The figure was still a moment, and no sound came through the elevator speaker. Levine wondered what nerve he had touched. Then the figure raised the gun again. “I think we’ve spoken enough now, Charles,” Scopes said.
“I’m not impressed by the gun.”
“You should be. You are simply a process within the matrix of my program. If I shoot, the thread of your process will halt. You will be stuck, with no way to communicate with me or anyone else. But it’s largely academic now. While we were chatting about my creation, I sent a sniffer routine back over your trail, tracking you across the network backbone until I located your terminal. It can’t be too comfortable, stuck there in Elevator Forty-nine between the seventh and eighth floors. A welcoming party is already on its way, so you might as well sit tight.”
“What are you going to do?” Levine asked.

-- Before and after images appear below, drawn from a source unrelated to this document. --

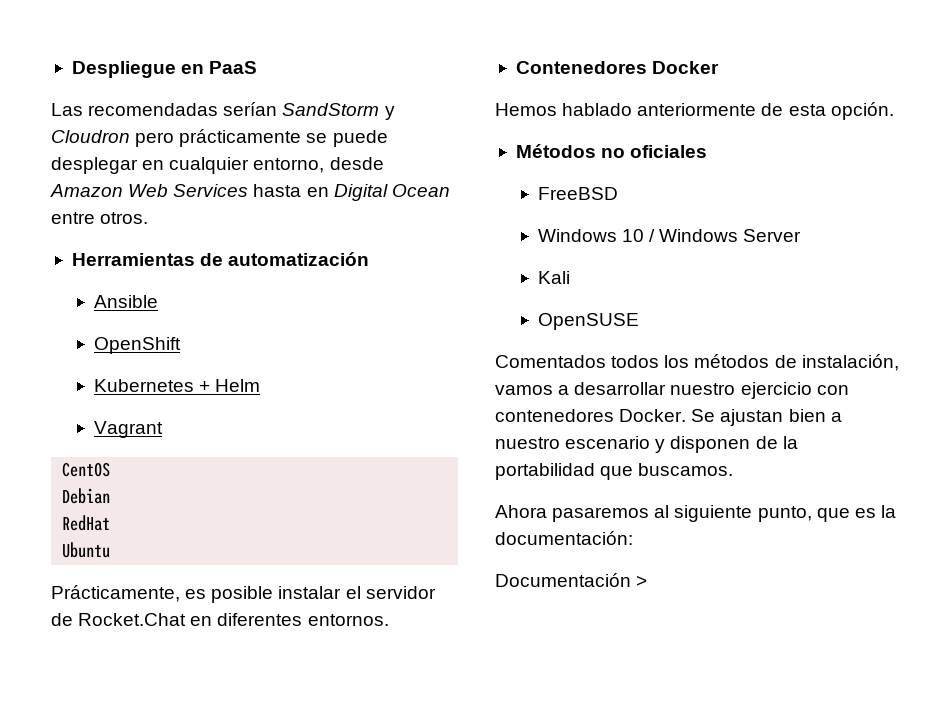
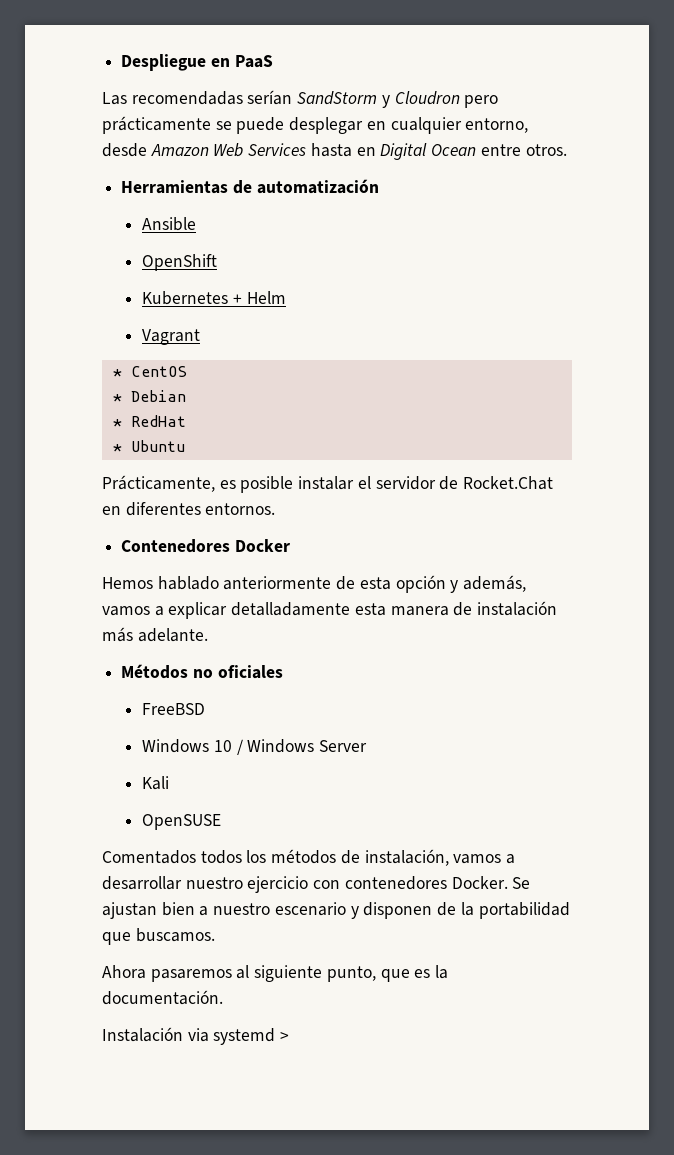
(163, 429) none -> [112,369,122,377] *
(111, 469) none -> [112,394,122,402] *
(111, 496) none -> [112,419,122,427] *
(111, 523) none -> [112,444,122,452] *
[830,102,894,120] opción. -> [395,575,527,593] [102,601,558,619] [102,627,208,642] opción y además, vamos a explicar detalladamente esta manera de instalación más adelante.
[495,531,633,545] [495,573,631,587] documentación: // Documentación -> [102,990,223,1005] [102,1027,276,1045] documentación. // Instalación via systemd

“Me? I’m not going to do anything. You, however, are going to die. Your arrogant break-in, along with this latest round of snooping into my business, really leaves me little choice. As an intruder, of course, your killing will be justifiable homicide. I’m sorry, Charles, I truly am. It didn’t need to end this way.”
Levine raised his fingers to type a reply, then stopped. There was nothing he could say.
“Now I’m going to terminate the program. Good-bye, Charles.”
The figure took careful aim.
For the first time since entering the GeneDyne building, Levine was afraid.
Carson woke with a start. It was still dark, but dawn was approaching: As he looked out, he could see the sky beginning to separate itself from the black mouth of the cave. A few yards away, Susana was still asleep on the sand. He could hear the soft, regular sound of her breathing.
He propped himself up on one elbow, aware of a dull nagging thirst. Crawling on hands and knees to the edge of the spring, he cupped the warm water in his hands, drinking it greedily. As the thirst died, a gnawing hunger began to assert itself in the depths of his belly.
Standing, he walked to the mouth of the cave and breathed the cool, predawn air. The horses were a few hundred yards off, grazing quietly. He whistled softly and they lifted their heads, perking their ears at his presence. He walked toward them, stepping carefully in the darkness. They were a little gaunt, but otherwise seemed to have survived their ordeal quite well. He stroked Roscoe’s neck. The horse’s eyes were bright and clear, a good sign. He bent down and felt the coronet at the top of the hoof. It was warm but not hot, showing no sign of laminitis.
He looked around in the gathering light. The surrounding mountains were carved from tilted sandstone, their sedimentary layers running at crazy diagonals through the eroded humps and canyons. As he watched, their summits became infused with the scarlet light of the rising sun. There was a stillness to the air almost religious in its force: the silence of a cathedral before the organ sounds. Where the muscled flanks of the mountains sank into the desert, the skirts of the lava flow cloaked their base in a black, jagged mass. Their own cave was hidden from view, below the level of the desert. Standing one hundred yards from it, Carson would never have dreamed there was anything around but black lava. There was no sign of Nye.
Carson watered the horses again in the cave and then hobbled them in a fresh patch of tobosa grass. Then, locating a mesquite bush, he used his spearpoint to cut off a long flexible sucker, with a cluster of stobs and thorns at the end. He walked out of the lava and into the desert, examining the sand carefully as he went. Soon, he found what he was looking for: the tracks of a rabbit, still young and relatively small. He followed them for a hundred yards until they disappeared into a hole underneath a Mormon-tea bush. Squatting down, he shoved the thorny end of the stick down the hole, threading it through several turns, and—when it reached the den— prodding and twisting, feeling a furry resistance. Twisting more vigorously now, he slowly pulled the stick back out of the hole. A young rabbit, whose loose skin had been caught and twisted up in the stobs, struggled and grunted. Carson pinned it with his foot and cut off its head, letting the blood drain into the sand. Then he gutted, skinned, and spitted it, buried the offal in the sand to deter buzzards, and returned to the cave.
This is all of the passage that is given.